In other words, while “both parties are guilty of provocative policies”, he emphasised that “no one has been more provocative than Washington”.
US ‘provocations’ by expanding NATO
In 1998, George Kennan – the architect of US ‘containment policy’ against the USSR – blasted Washington’s initial decision to expand NATO as a “tragic mistake”. In a highly prescient interview, he told the New York Times that “Russians will gradually react quite adversely and it will affect their policies”, and that NATO expansion would mark the “beginning of a new cold war”. The US also took this decision despite a “cascade of assurances” from the George H W Bush administration that, in exchange for the USSR allowing East Germany to unify with West Germany, NATO would move “not one inch eastward”. Since then, NATO has expanded multiple times and now borders Russia, with 29 members. Washington’s backing of the 2014 coup in Ukraine was simply the latest provocation to place the West in confrontation with Russia.
US dismantling the ‘deterrence’ of ‘mutually assured destruction’
Russian president Vladimir Putin also blamed the decision of George W Bush’s government, in 2002, to withdraw from another landmark nuclear agreement – the Anti-Ballistic Missile (ABM) Treaty. The ABM Treaty was designed to ensure neither the USSR nor the US would be able to defend themselves against a nuclear strike.

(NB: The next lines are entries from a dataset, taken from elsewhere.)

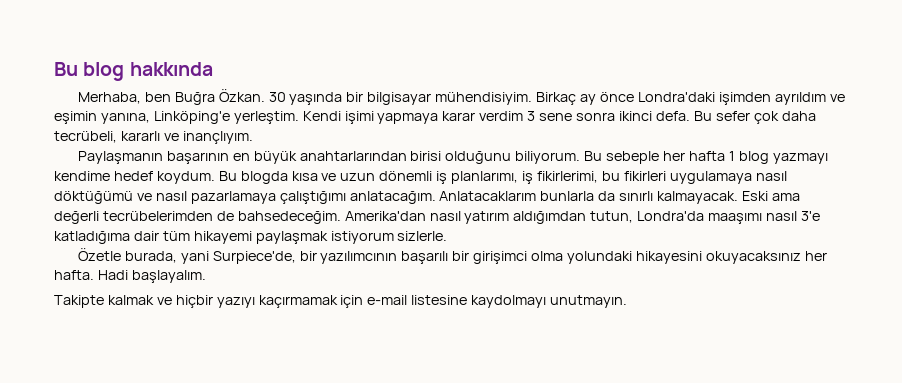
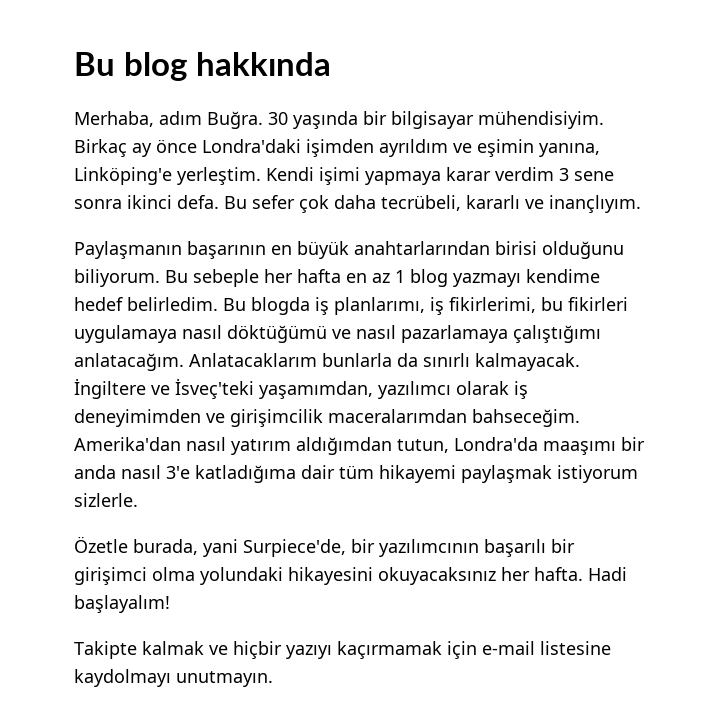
- Merhaba, ben Buğra Özkan.
+ Merhaba, adım Buğra.
- Bu sebeple her hafta 1 blog yazmayı kendime hedef koydum.
+ Bu sebeple her hafta en az 1 blog yazmayı kendime hedef belirledim.
- Bu blogda kısa ve uzun dönemli iş planlarımı, iş fikirlerimi, bu fikirleri uygulamaya nasıl döktüğümü ve nasıl pazarlamaya çalıştığımı anlatacağım.
+ Bu blogda iş planlarımı, iş fikirlerimi, bu fikirleri uygulamaya nasıl döktüğümü ve nasıl pazarlamaya çalıştığımı anlatacağım.
- Eski ama değerli tecrübelerimden de bahsedeceğim.
+ İngiltere ve İsveç'teki yaşamımdan, yazılımcı olarak iş deneyimimden ve girişimcilik maceralarımdan bahseceğim.
- Amerika'dan nasıl yatırım aldığımdan tutun, Londra'da maaşımı nasıl 3'e katladığıma dair tüm hikayemi paylaşmak istiyorum sizlerle.
+ Amerika'dan nasıl yatırım aldığımdan tutun, Londra'da maaşımı bir anda nasıl 3'e katladığıma dair tüm hikayemi paylaşmak istiyorum sizlerle.
- Hadi başlayalım.
+ Hadi başlayalım!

This would ensure that a nuclear strike by one country would guarantee a nuclear response by the other. The result would be ‘mutually assured destruction’ of both. John Bolton, Trump’s current national security adviser, was also a member of George W Bush’s administration, and helped to kill the ABM Treaty.

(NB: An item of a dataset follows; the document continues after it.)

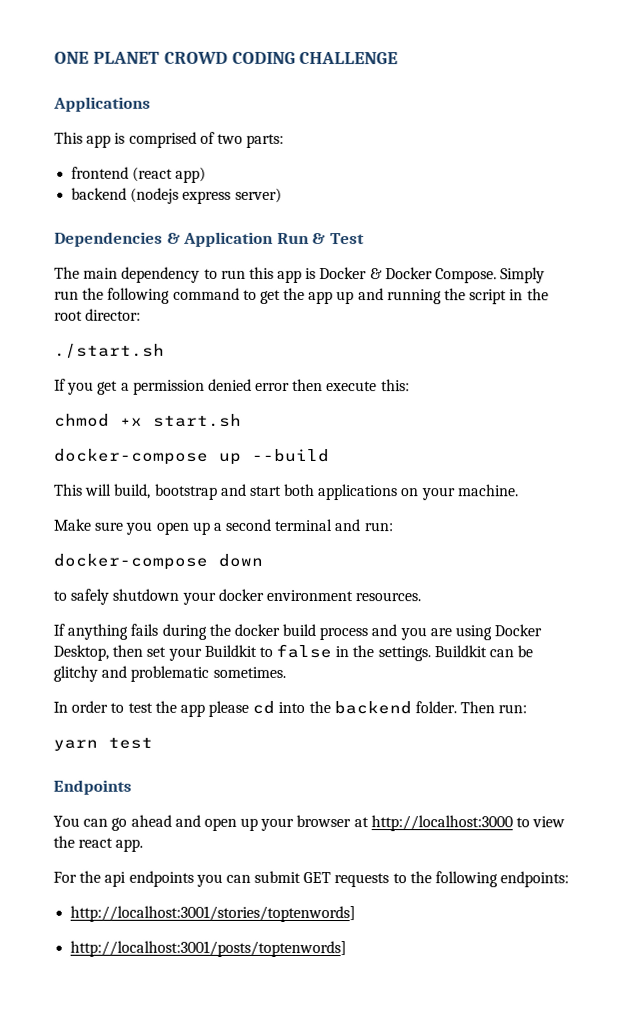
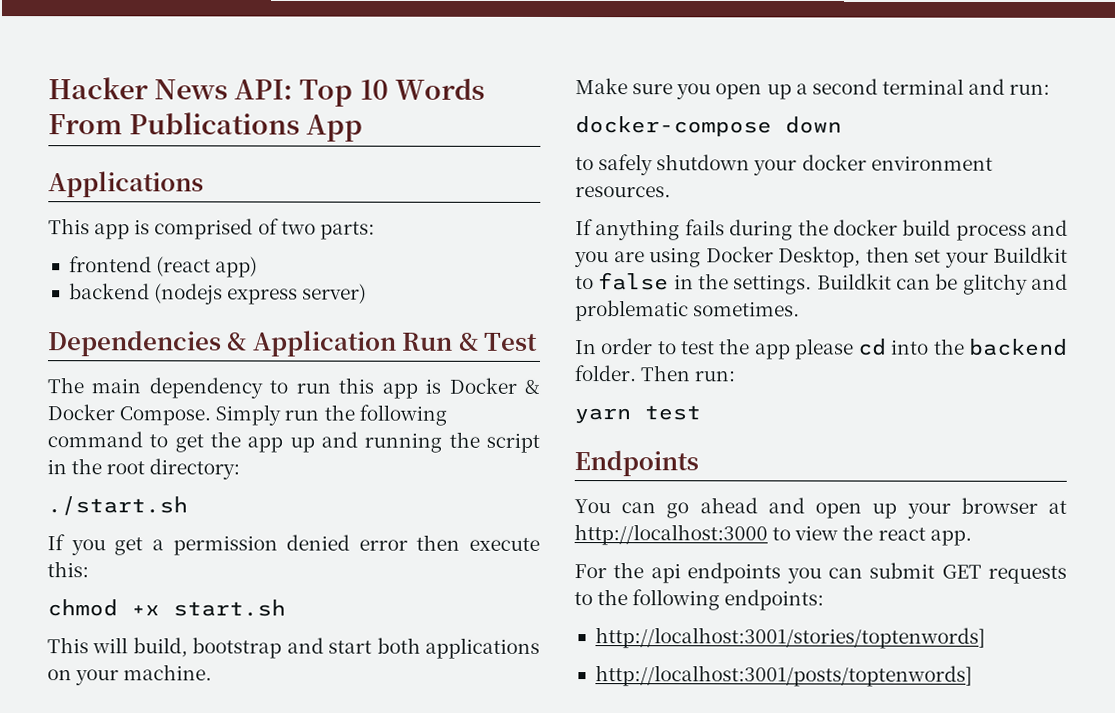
- ONE PLANET CROWD CODING CHALLENGE
+ Hacker News API: Top 10 Words From Publications App
- Simply run the following command to get the app up and running the script in the root director:
+ Simply run the following command to get the app up and running the script in the root directory:
- docker-compose up --build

In 2018, even US brigadier general Kevin Ryan, a former chief of staff for the US Army’s Space and Missile Defense Command, acknowledged that Russia has legitimate concerns which the US must address. New technologies mean that the US may be violating the “spirit” of the INF Treaty even if it doesn’t technically violate the language, according to Ryan.
“Killing the treaty is the wrong move”
Matt Korda and Hans M. Kristensen, nuclear weapons analysts with the Federation of American Scientists (FAS), ‘strongly condemned‘ both governments. They write:
Regardless of who violated the INF, the Trump administration’s decision to kill the treaty is the wrong move…
The bottom line is this: when someone breaks the law, you shouldn’t throw away the law. By doing so, you remove any chance to hold the violator accountable for their actions. If the ultimate goal is to coax or coerce Russia back into compliance with the treaty, then killing the treaty itself obviously won’t achieve that. Instead, it legally frees Russia to deploy even more INF missiles.
They continued:
The decision to withdraw wasn’t based on long-term strategic thinking but appears to have been based on ideology. It was apparently the product of National Security Advisor John Bolton––a hawkish “serial arms control killer”––having the President’s ear.
A dangerous new era
In a review on the “rising nuclear risk”, a UK House of Lords committee concluded that:
The world is dangerously close to an era without arms control, which would increase the risk of nuclear use. We urge the [UK] Government to support initiatives, including trust and confidence building measures, to achieve new arms control agreements in the context of a more multipolar world.
This view is shared by FAS, the Stockholm International Peace Research Institute, and the Bulletin of Atomic Scientists.
A positive development would be for the US and Russia to agree to extend the New START Treaty, due to expire in 2021. But that may not be so simple: firstly, because Bolton appears uninterested in extending New START; and secondly, as readers will see in part two of this analysis in the coming days, because the US is also motivated by a desire to ‘contain’ China.